* _Dataset_
Start of Block
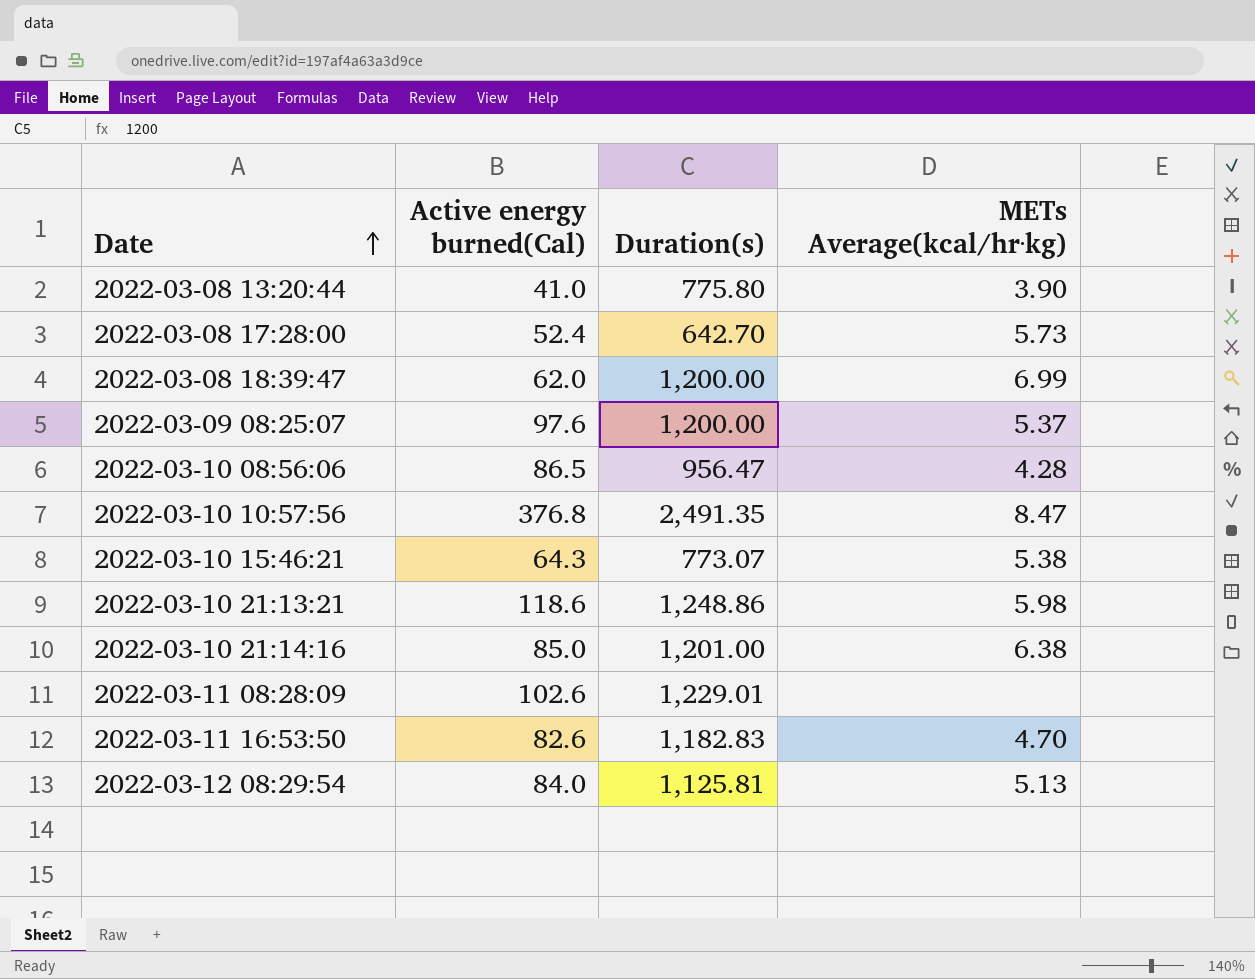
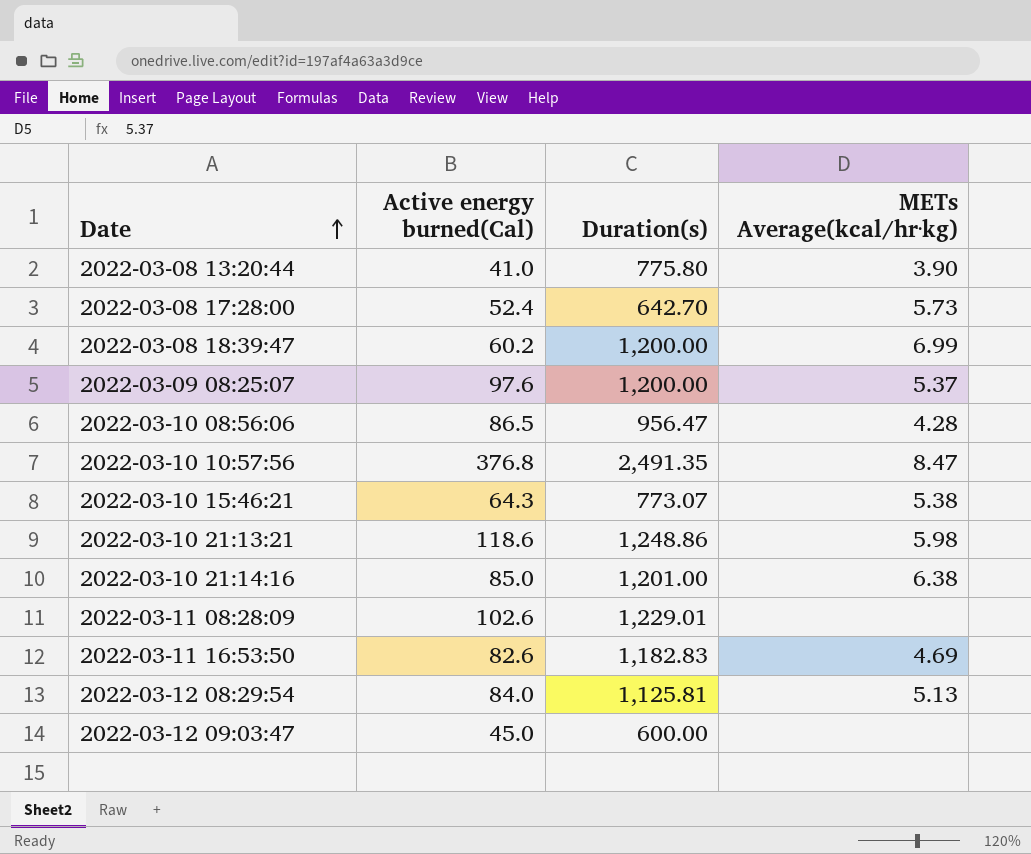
2022-03-08 18:39:47 | Active energy burned(Cal): 62.0 -> 60.2
2022-03-11 16:53:50 | METs Average(kcal/hr·kg): 4.70 -> 4.69
row 2022-03-12 09:03:47: none -> 45.0 | 600.00 | none

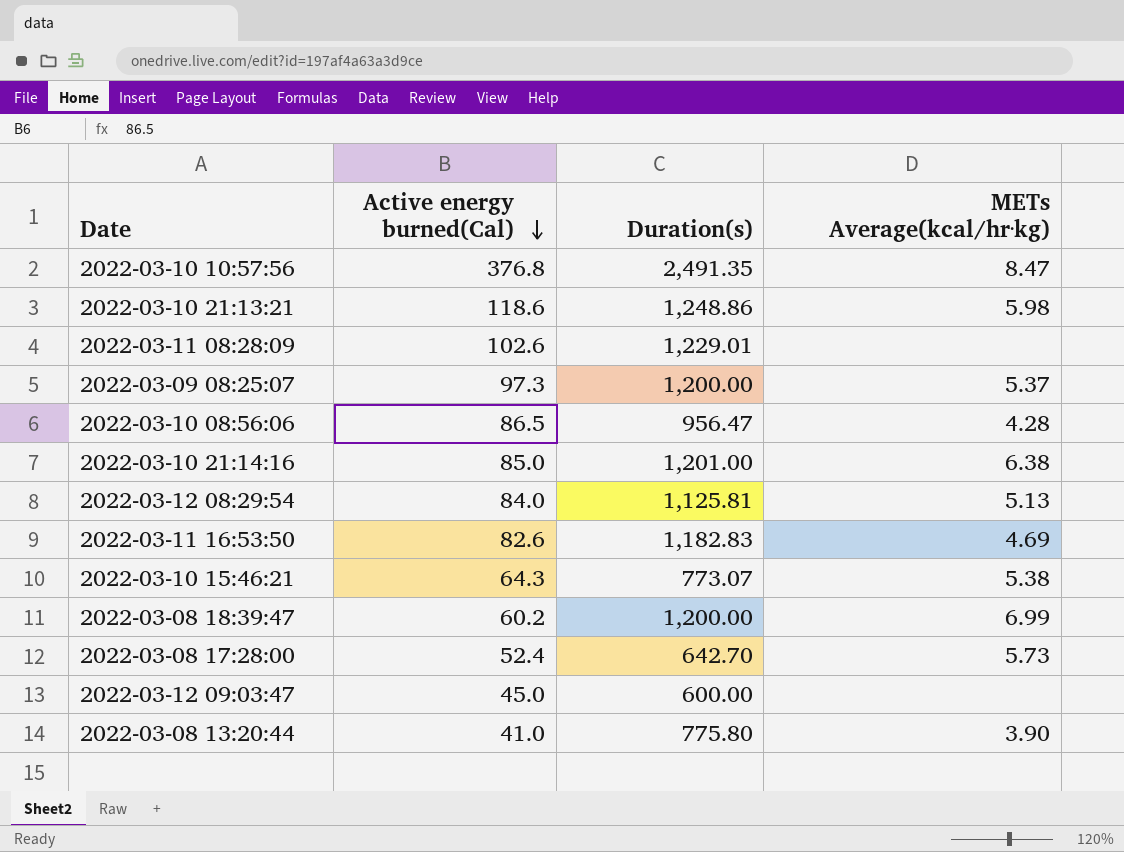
row order: Date ascending -> Active energy burned(Cal) descending
2022-03-09 08:25:07 | Active energy burned(Cal): 97.6 -> 97.3

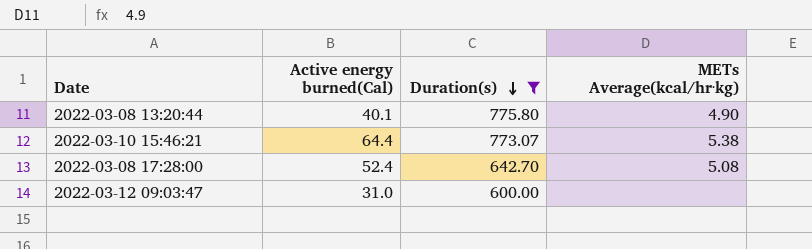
filter: none -> Duration(s) <= 775.80
row order: Active energy burned(Cal) descending -> Duration(s) descending
2022-03-08 13:20:44 | Active energy burned(Cal): 41.0 -> 40.1
2022-03-08 13:20:44 | METs Average(kcal/hr·kg): 3.90 -> 4.90
2022-03-10 15:46:21 | Active energy burned(Cal): 64.3 -> 64.4
2022-03-08 17:28:00 | METs Average(kcal/hr·kg): 5.73 -> 5.08
2022-03-12 09:03:47 | Active energy burned(Cal): 45.0 -> 31.0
End of Block
* _Required action_
Of all the entries above, repeat only the lines from the line that has "filter: none -> Duration(s) <= 775.80" to the line that has "2022-03-10 15:46:21 |", both lines included, exactly.

* _Result_
filter: none -> Duration(s) <= 775.80
row order: Active energy burned(Cal) descending -> Duration(s) descending
2022-03-08 13:20:44 | Active energy burned(Cal): 41.0 -> 40.1
2022-03-08 13:20:44 | METs Average(kcal/hr·kg): 3.90 -> 4.90
2022-03-10 15:46:21 | Active energy burned(Cal): 64.3 -> 64.4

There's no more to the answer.